Starting point is 00:36:52 What it is, though, is it's the Marvels had to reap the rewards or the whatever, the punishments of your love and thunders, your quantum manias, your movies that people did go see and were disappointed by, and general fatigue, and like, it's sort of a perfect storm. And it's also, like, not to lean on it too heavily, but it is the idea that, like, there is a not insignificant portion of the comic book movie watching audience who feel, like, resentful towards a movie with three female leads and a black female director, and they feel like, you know, Marvel's too woke and yada, yada, yada. Which, I don't want to give those people more credit than they deserve, but there is, you know, it's an element that you see. Keep them in an underground bunker and never let them go to a movie ever again anyway. Right. But anyway, so the Marvels is kind of cratering, but coming along up, you know, the next weekend is the idea that maybe, you know, the idea that franchises should be allowed to just sort of die is going to get a little bit of pushback.

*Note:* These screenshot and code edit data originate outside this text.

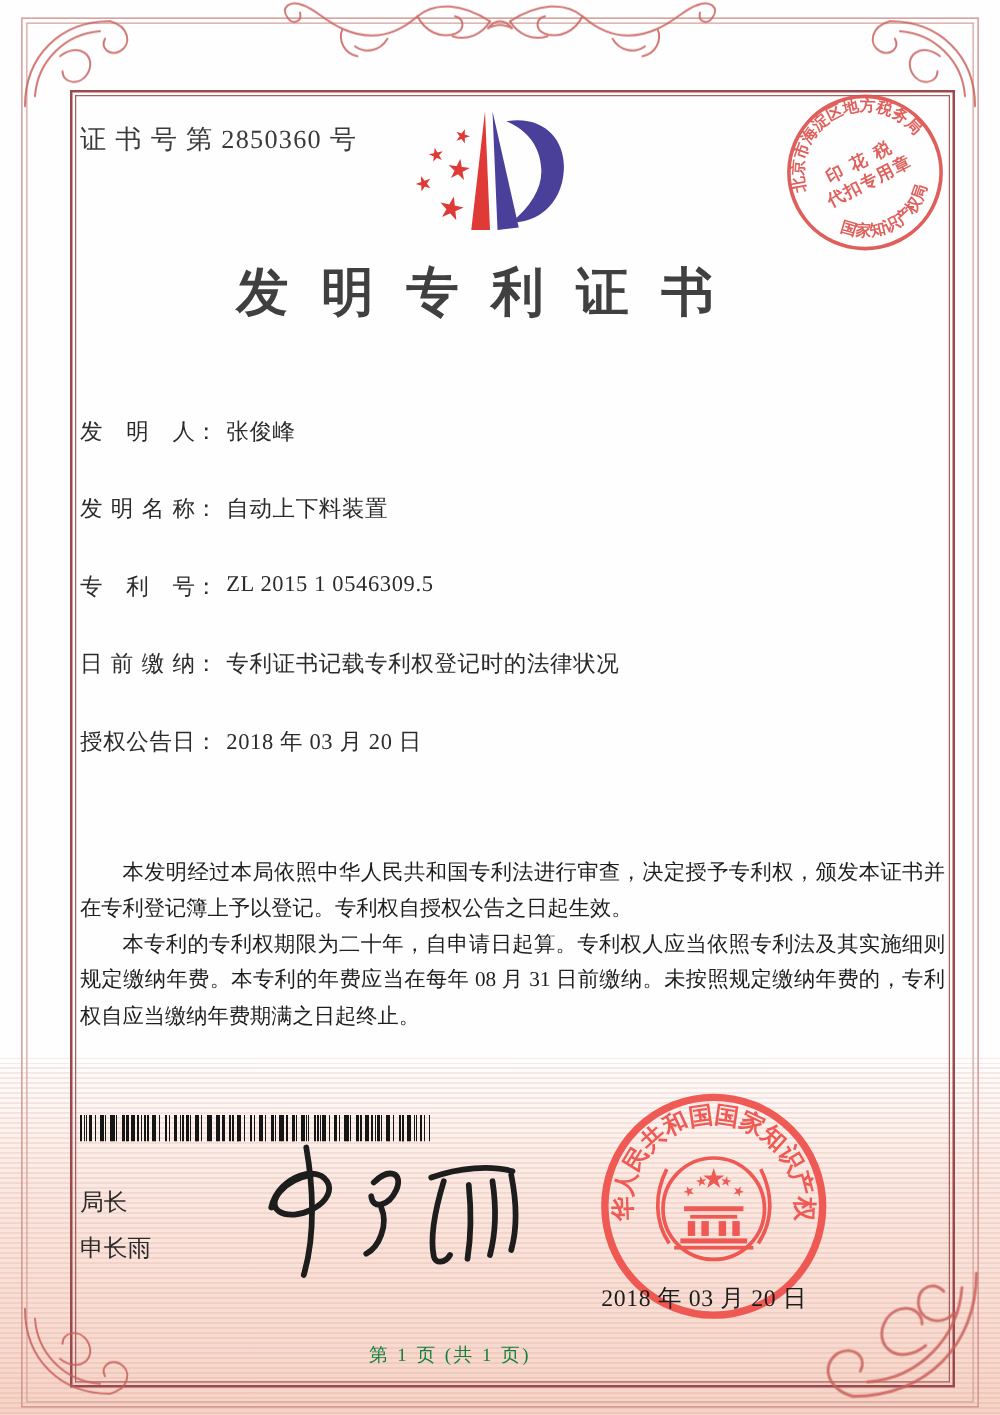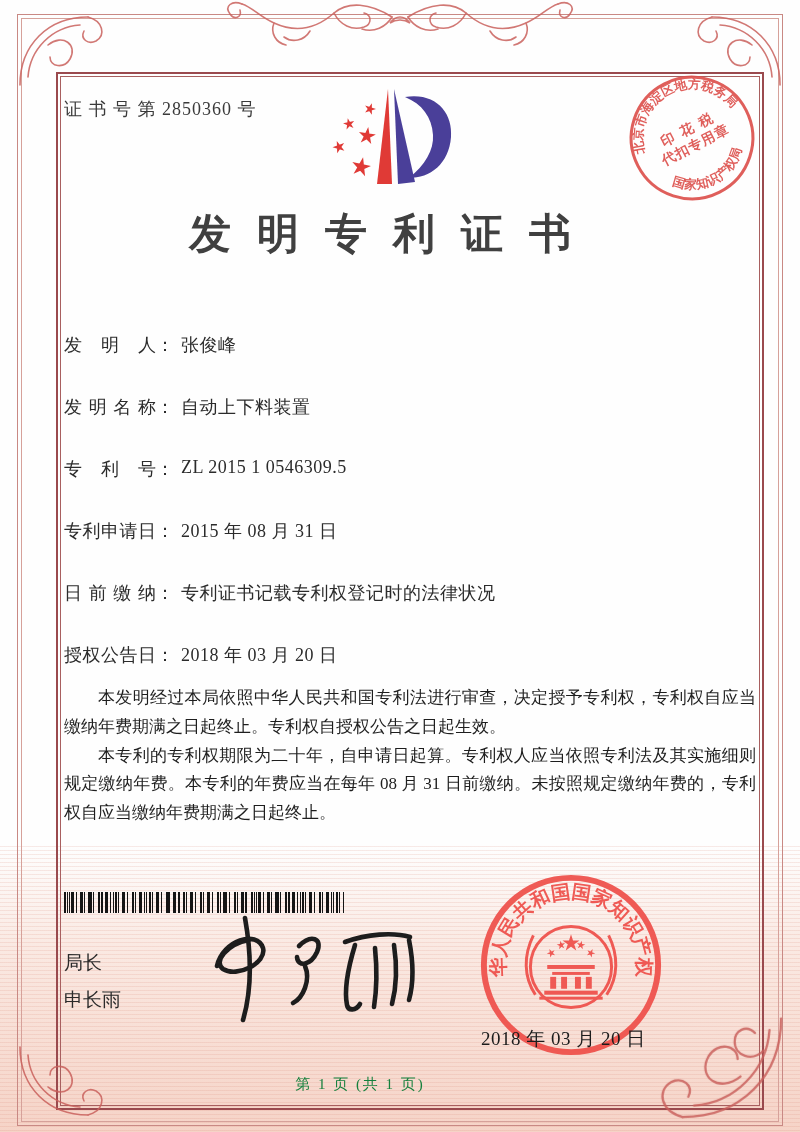"证 书 号 第 2850360" .cert-no { font-size: 18px -> 21px }
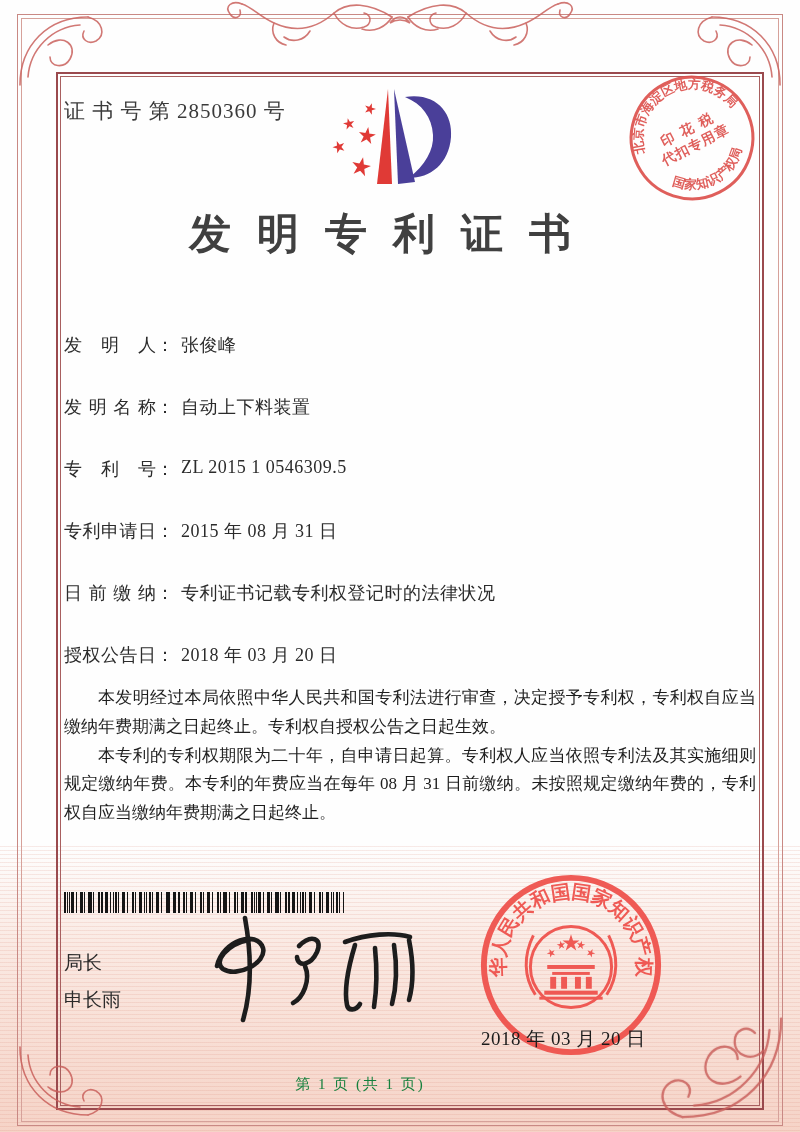"专利申请日： 2015 年 08 月" div.field-row { html: <div> <span>专利申请日</span><span>：</span><span>2015 年 08 月 31 日</span> </div> -> none }
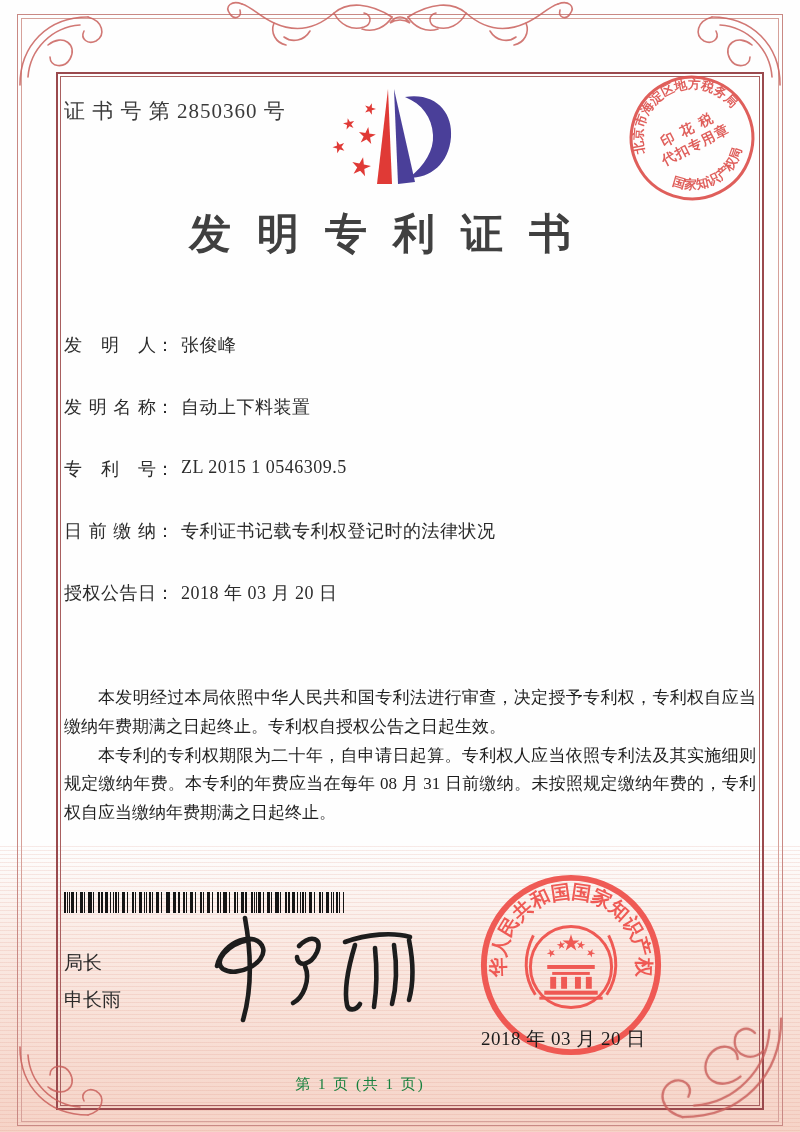"本发明经过本局依照中华人民共和国专利法进行审查，决定授予专利权，专利权自应当缴纳" p { text: 专利权自应当缴纳年费期满之日起终止 -> 颁发本证书并在专利登记簿上予以登记 }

Starting point is 00:38:00 Because to my great surprise, this Hunger Games prequel is not only tracking pretty well, but the reviews have been way better than I thought it was going to be. Like from people who I would have never expected to be sort of, you know, soft on this kind of a movie. So it's not like it's coming from just like the usual sycophantic, you know, reaction press or whatever. I will say, I think some of that is severely diminished expectations, severely diminished expectations. Because I currently am reading the Hunger Games, colon, the ballot of Jack and Diane. And it is... You're reading the book. Very boring.
Starting point is 00:38:38 I find it so boring. I can't even, like, pick it back up because I would much rather listen to, like, Barbara, audiobook. We can't get into that yet. We'll get into it at some point, listeners. Oh, we sure will. The... I guess I'm not super surprised that it's doing well or... It is a Francis Lawrence movie, and Francis Lawrence knows how to make these movies.
Starting point is 00:39:04 Sure. You know what I mean? Like, for as much as Mocking Jay was whatever, like Catching Fire, I think was a great, you know, a great version of a Hunger Games movie. Yeah, yeah. Having rewatched these movies for no good goddamn reason, catching fire is. Yeah, you're making fun of the Saw people, and here you are rewatching all the Hunger Gameses. The Hunger Gameses at least have a bona fide movie star at the head of it. Very good.
Starting point is 00:39:27 Okay, fair. Sorry Costas Mandelor or Shawnee Smith you're getting catching strays from Chris Pyle
Starting point is 00:39:37 But anyway So Ballot of Song Brits and Snakes is looking like At least the story on this one is going to be well There's a possibility
Starting point is 00:39:49 that it could have a little bit of legs on good word of mouth from critics You imagine you know audiences may follow suit and people seem to like our benediction pal Tom Blythe.
Starting point is 00:40:04 He seems to be getting a lot of red carpet attention, which is good. Wearing a tape top, apparently. The Zoomers love their Rachel Zegler, as you well know. It's got a star from Euphoria in there, which, all things to be successful among the youth, you have to have someone from Euphoria, that is the new rule. So, good on Hunter Schaefer for bringing their magical euphoria dust and sprinkling it all over. I think the magical euphoria dust is ketamine. Right.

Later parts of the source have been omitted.